In an email interview, the 85-year-old writer name-checked a memoir by the son of English missionaries and a humane novel about “a sorrowful life.” SCOTT HELLER
How do you organize your books?
Alphabetically, but there’s often a rogue letter, pushing its neighbors off the end. At the moment, it’s “F.” Back in the ’70s it was “B.”
What book might people be surprised to find on your shelves?
“Company Aytch,” by Sam Watkins. A Confederate soldier’s intimately detailed reminiscence of the agony and unspeakable horror of war.
What books are on your night stand?
Rereading: “Mysteries,” by Knut Hamsun. The craziest protagonist in literature. “Nightmare Abbey,” by Thomas Love Peacock. Delightfully pugnacious contempt for plot and human interest. Dostoyevsky, “The Gambler.” Nothing better on addiction.
What’s the most interesting thing you learned from a book recently?
That Hitler was lazy. From A.N. Wilson’s short biography.
What’s the best book you’ve ever received as a gift?
Probably Thor Heyerdahl’s “Kon Tiki,” when I was a boy. I read it in a pup tent with my sister.

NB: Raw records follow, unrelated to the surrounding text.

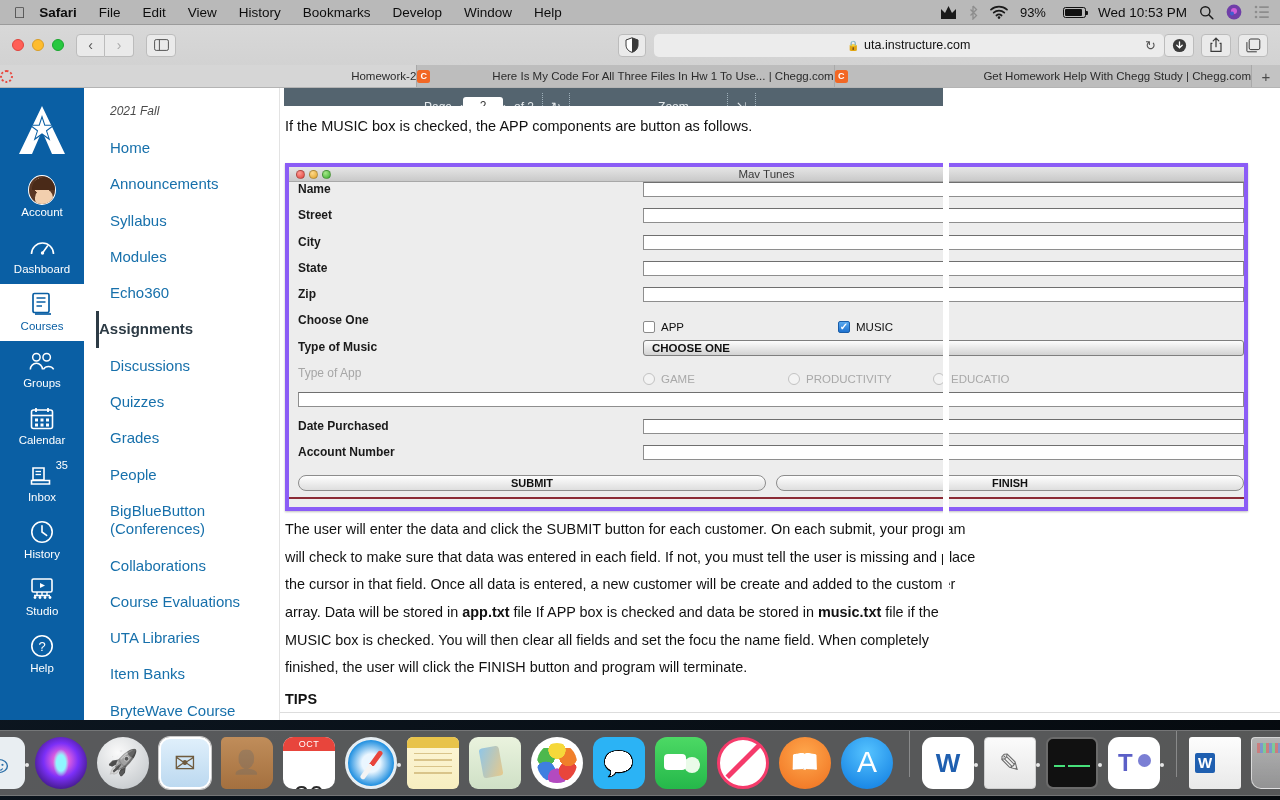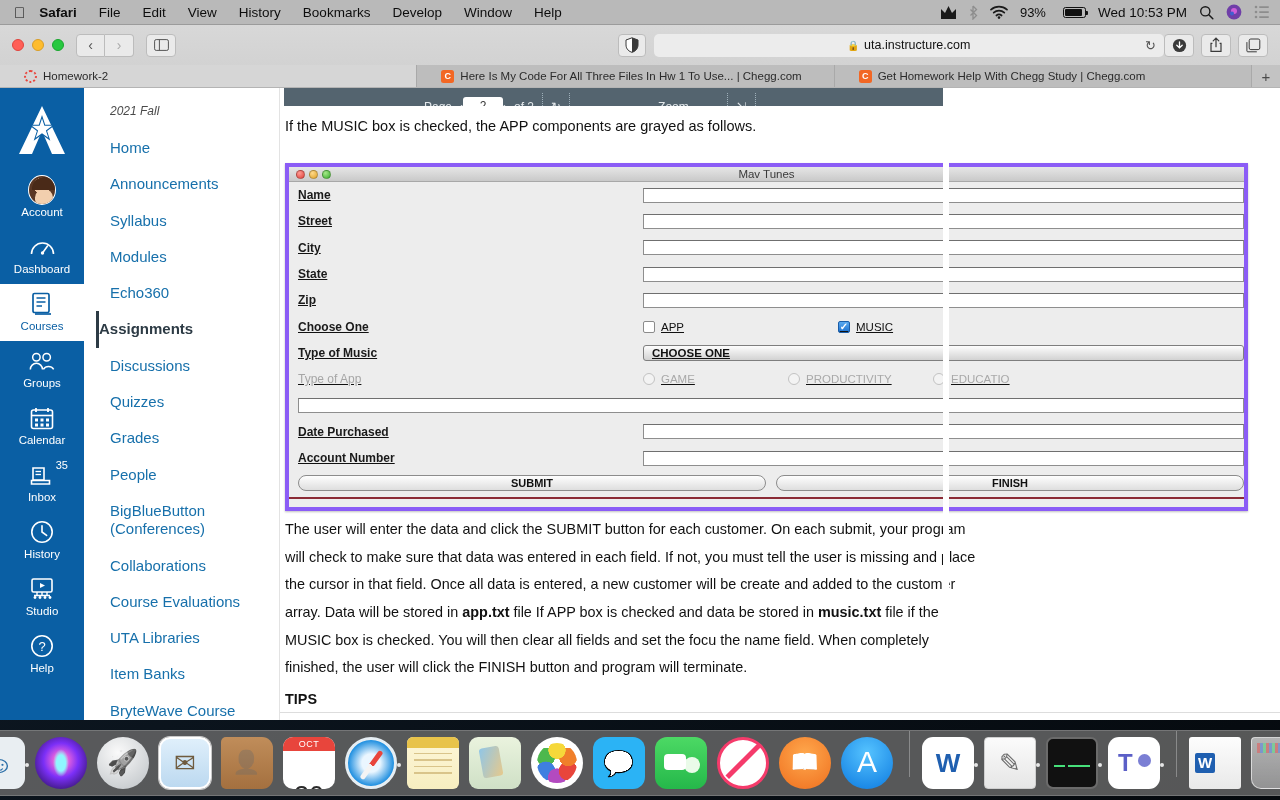"Homework-2" .tab { justify-content: flex-start -> space-between; padding: 0 24px -> 0 0 }
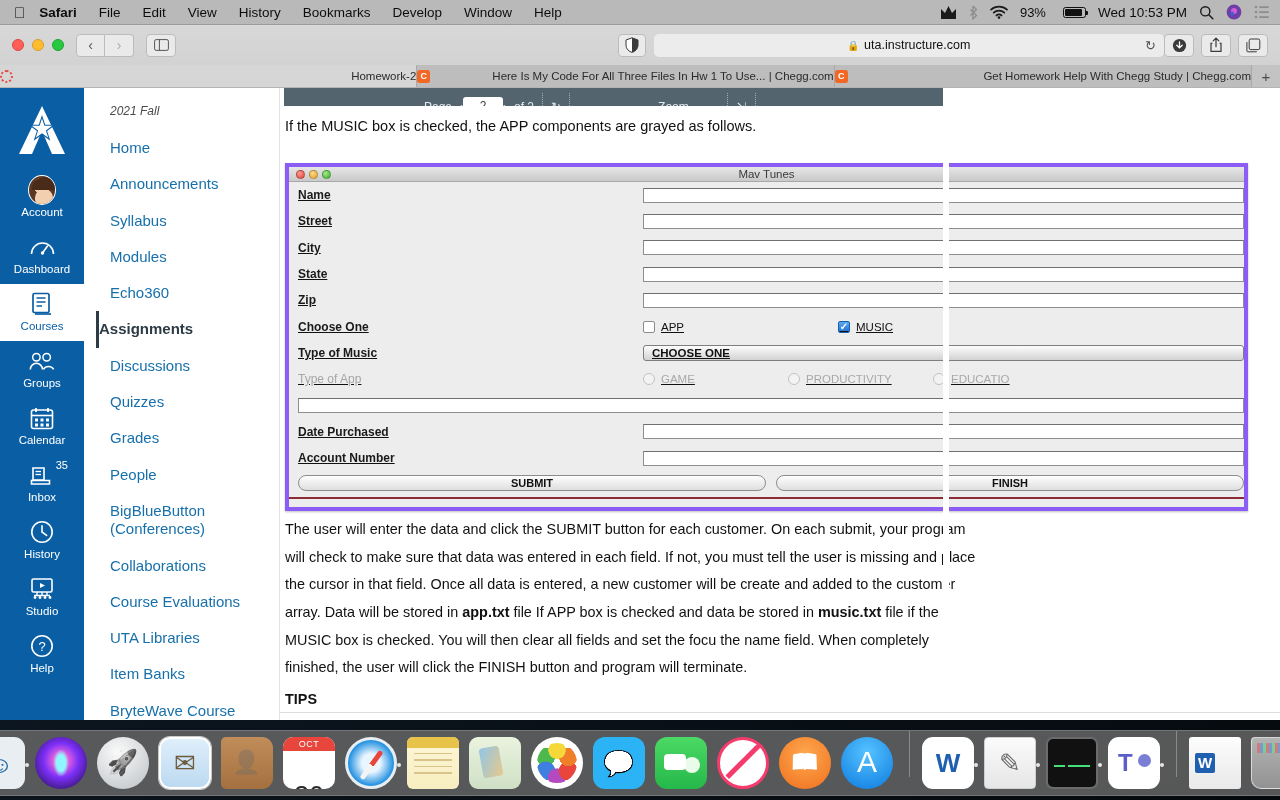"If the MUSIC box is" div.p1 { text: grayed -> button }
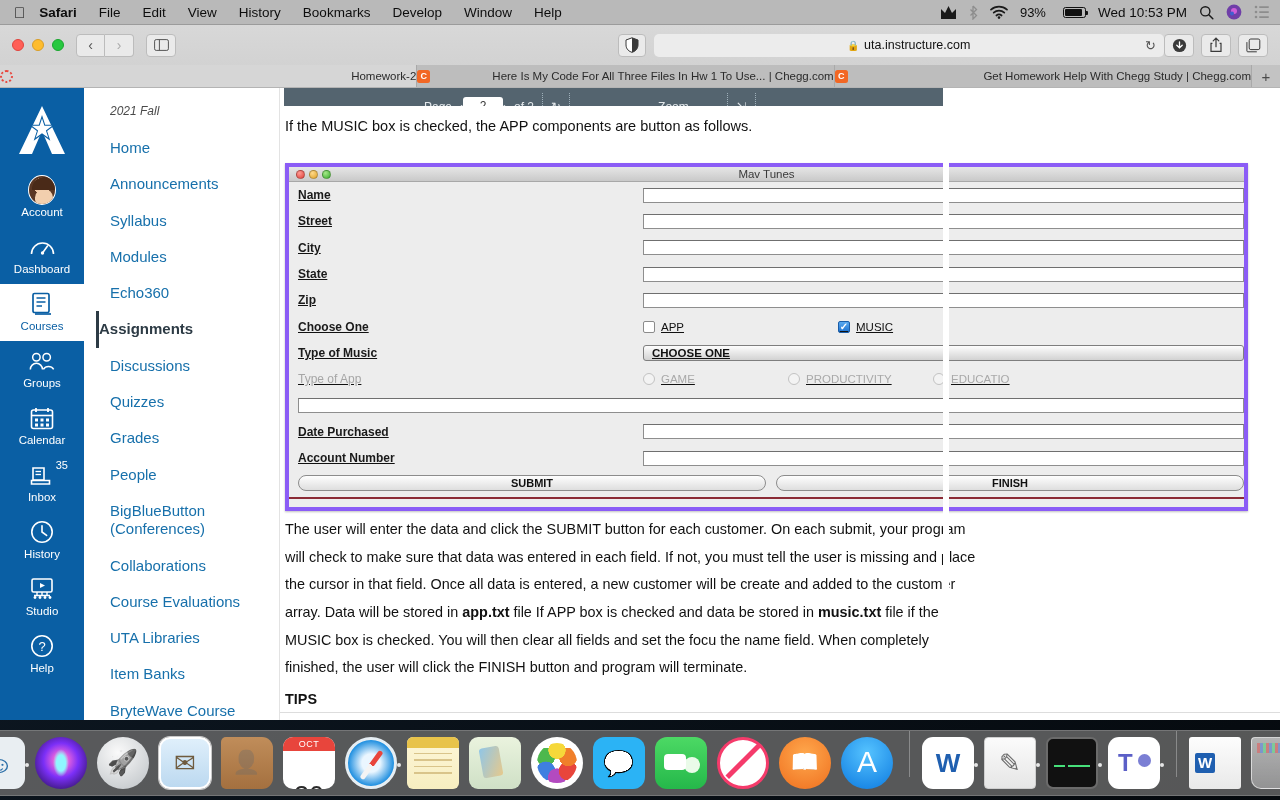"Name" .mavrow { align-items: center -> none; text-decoration: underline -> none }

What’s the last great book you read?
“Skylark,” by Dezső Kosztolányi. The life of an unattractive and unintelligent young woman living in a dreary backwater in the Austro-Hungarian Empire. The depth of humanity Kosztolányi brings to the sorrowful life of Skylark and her adoring parents is magical, and rewards anyone who overcomes its modest premise. Reminiscent of Brian Moore’s “The Lonely Passion of Judith Hearne,” also superb.
What’s the most terrifying book you’ve ever read?
Dante’s “Inferno,” because of Dante’s easily summoned malice. The Sea of Excrement, with its bobbing malefactors, is especially memorable. Sure rings a bell these days.
How did you decide that “A Wooded Shore” should be the new collection’s title story?
It’s more personal, less an artifact, in case I don’t do this anymore.
What’s the state of the literary community in rural Montana these days?
There isn’t one. But Missoula, Livingston and Bozeman have lively literary scenes.
“Whenever I’m in a bigger town for new tires, doctors or groceries, I’m on red alert,” you told The New Yorker. Is that anxiety reflected in your writing?
Probably so. I have a great capacity for imagining things going wrong. And leaving home is bewildering since I no longer recognize the country.
How have your reading tastes changed over time?
It’s been a process of learning what they are. I look for the subjective pulse of the author, of the kind I feel in Hamsun, Isaac Bashevis Singer and Turgenev. In much contemporary literary fiction, that’s often replaced by ingenuity. I’d be a terrible postmodernist: I’m not interested in ingenuity.
Do you count any books as guilty pleasures?
I read too many fishing and birding books. The books have the guileless charm of club-notes.
Do you think any canonical books are widely misunderstood?
Probably “Lolita.” I find the glorious writing under its cynicism disturbing. The “good” Nabokov of “Pnin” and “Speak, Memory” appeals to me more. The smirking Nabokov is tiresome.
Who is your favorite fictional hero or heroine?
There are many, but let’s start with the two protagonists of L.P. Hartley’s “Eustace and Hilda.” Then Gogol’s Chichikov, Dickens’s Mr. Pickwick and Cervantes’s Don Quixote of Part II.
Your favorite antihero or villain?
You can’t beat Mephistopheles. Judge Holden of McCarthy’s “Blood Meridian” takes stomach churning to new levels.
What’s your favorite book no one else has heard of?
“Uttermost Part of the Earth,” by E. Lucas Bridges, is the memoir of a man born to English missionaries in Tierra del Fuego — a vast land, lightly touched by Europeans, at a time before many of its animals and most of its Indigenous people were extinct. These animals and people live again in its pages.
What’s the last book you recommended to a member of your family?
I recommended “Black Elk Speaks” to all of my children. I can’t promise they read it but some did. Essential reading in this part of the world.
If you could require the governor of Montana to read one book, what would it be?
Charles Darwin, “On the Origin of Species.” Breaking news: no dinosaurs aboard Noah’s Ark.
If you could require the president to read one book, what would it be?
Harry G. Frankfurt, “On Bullshit.”
You’re organizing a literary dinner party. Which three writers, dead or alive, do you invite?
Italo Svevo, Mark Twain, Machado de Assis. Lots of laughter, troubled gazes, leftovers.